DN: The book opens in a really interesting way. It opens at a moment on Lesbos where the weather has turned bad. That’s when Mina’s arriving. The moment that Mina arrives, there actually aren’t a lot of refugees arriving simply because of the weather, but the island is awash with a lot of restless volunteers, milling about with no one to “save,” so it really highlights something that’s going on the island too. Some of the volunteers are like Mina, they’re medical but many of them as you mentioned are on vacation. They’re hybrid tourist volunteers in a sense. You said to Kara that you kept saying to yourself that the volunteers were great people but you also wanted to kill them, [laughs] but that you also said something that you just spoke to but I want to read the quote from this too because it’s so interesting. I also think it returns us back to identifying both as a refugee and as a volunteer, at the same time yourself, that you kept telling yourself you were a good person. That you were there with good intentions. Therefore, because of that, whatever you did was surely going to be good. Then to Kara, you say, “And then I realized I sounded like the United States of America. It was a stunning revelation, like hitting a big wall. When people ask if it’s a book about the refugees, I want to say, “No, no. It’s about me.” It just feels like there’s so much to unpack in that one line but it also makes me think of the review in the New York Times by Dina where she says it’s really rare in a novel to see the depiction of the ugly side of certain volunteers, and I guess particularly, the humiliations that they sometimes inflict as part of their performance of goodness, and you portray some of that in the book too. I just wondered if you could speak to, you talked about the desire to hide behind a wall but there’s also some people who are reinforcing a wall or reinforcing a distance through their act of charity or disguised as an act of charity.

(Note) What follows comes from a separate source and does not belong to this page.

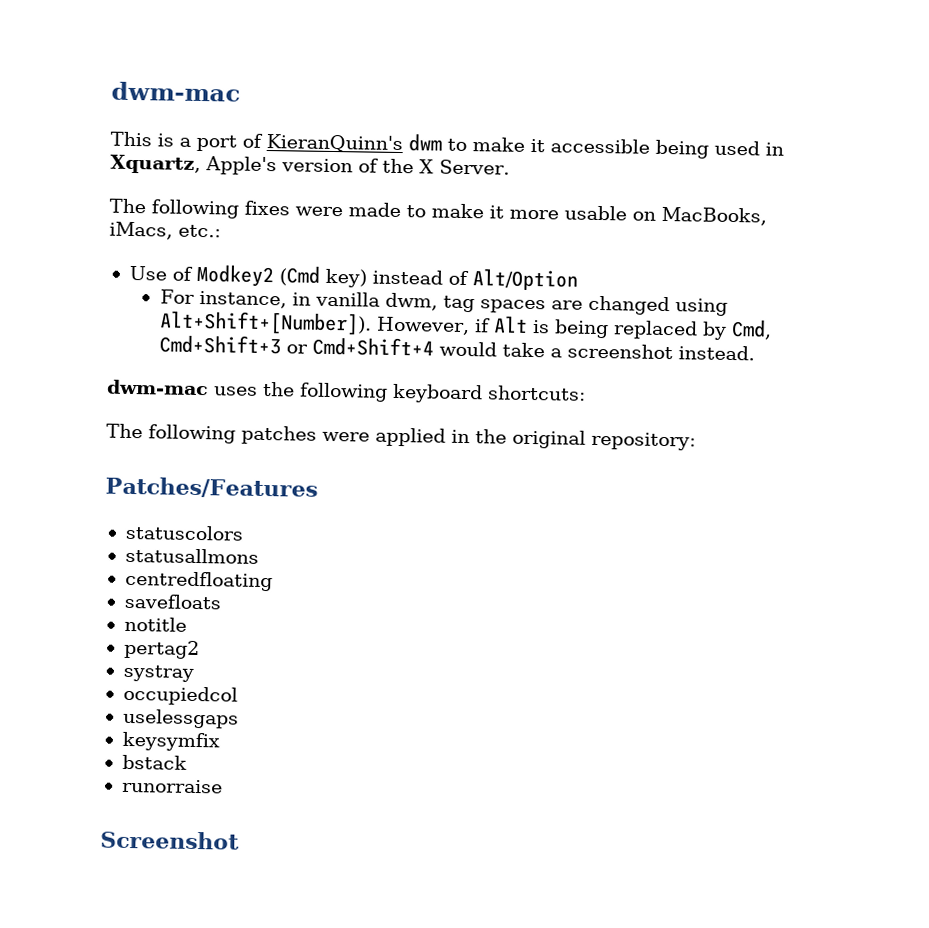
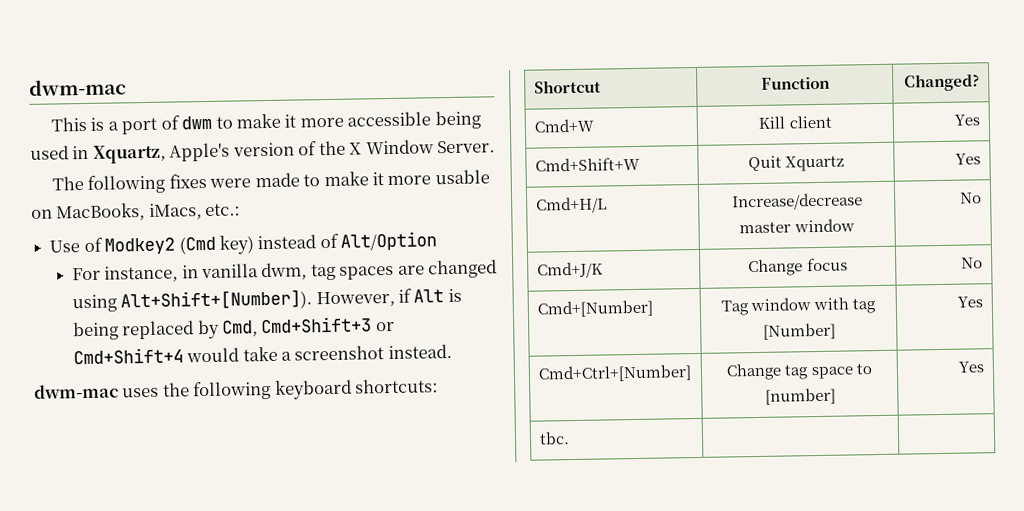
[266,133,403,154] KieranQuinn's -> (180, 122) none
(545, 145) none -> [299,117,344,128] more
(434, 166) none -> [365,139,434,155] Window
[106,423,696,451] [105,476,318,499] [124,524,244,541] [124,547,259,564] [124,570,273,592] [123,593,222,610] [123,616,187,632] [123,639,200,660] [122,664,194,682] [122,685,238,706] [122,708,239,729] [121,731,220,752] [121,754,187,770] [121,778,223,794] [100,830,240,850] // The following patches were applied in the original repository: // Patches/Features // statuscolors // statusallmons // centredfloating // savefloats // notitle // pertag2 // systray // occupiedcol // uselessgaps // keysymfix // bstack // runorraise // Screenshot -> [533,79,601,94] [760,76,830,90] [904,73,981,92] [533,118,594,133] [758,115,832,129] [954,114,981,126] [534,156,640,172] [747,155,845,172] [955,153,982,165] [535,196,607,214] [731,192,863,211] [739,218,855,234] [960,192,983,204] [536,261,603,279] [748,257,848,277] [961,257,984,269] [536,299,654,318] [720,297,877,316] [762,322,836,340] [957,296,984,308] [537,364,692,383] [726,363,872,381] [764,387,836,405] [958,361,985,373] [538,431,570,445] // Shortcut | Function | Changed? // Cmd+W | Kill client | Yes // Cmd+Shift+W | Quit Xquartz | Yes // Cmd+H/L | Increase/decrease master window | No // Cmd+J/K | Change focus | No // Cmd+[Number] | Tag window with tag [Number] | Yes // Cmd+Ctrl+[Number] | Change tag space to [number] | Yes // tbc. | |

RA: Yes, again, the difference between what the reviewer said and what I would say is I didn’t see it that much as the ugly side of volunteering. I wanted to kill them but I saw it as very natural in some ways because I was doing the same thing as they were. [laughter] It’s part of being, in many ways, human. We unconsciously or consciously humiliate those who are less powerful than we are. The big thing about, in my opinion, being a good human is to start to realize that, and you do work against doing that but again, these kids, I keep repeating, they were some of the best that humans have to offer. They’re taking time to go and help refugees but at the same time, I mentioned a similar scene in the book, it was the first night and I was in this cafe eating by myself, then there was a switch and all of a sudden, this cafe with all these young collegiate kids became a dating bar, which is when I think about it rationally, it’s of course completely expected. They’re 19, 20, 21 in a strange place. They’re excited because they’re helping people. They want to get laid. Who doesn’t? [laughter] At the time, I was so flabbergasted like, “Wait a second, where am I?” There’s this big disaster happening. These kids, it was their night off. They wanted to get laid. Like I said, when I think about it rationally, this makes absolutely perfect sense. When I was in the situation, it was like, “We’re having a disaster to end all disasters,” then I have to remind myself that actually, during the disaster, to end all disasters, people get laid. [laughter]

DN: Yes.

RA: This is what happens.

DN: I also wonder if we think about the people who have the most unimpeachable reasons to be there, let’s say Mina, a surgeon, they desperately need her skills. Everything that she’s doing on the island is necessary and meaningful. You still have to think that somebody motivated to become a surgeon, then become a surgeon who goes to Lesbos, I don’t know that it invalidates their service, it might be important to their notion of themselves, that becoming this makes them feel good in some way.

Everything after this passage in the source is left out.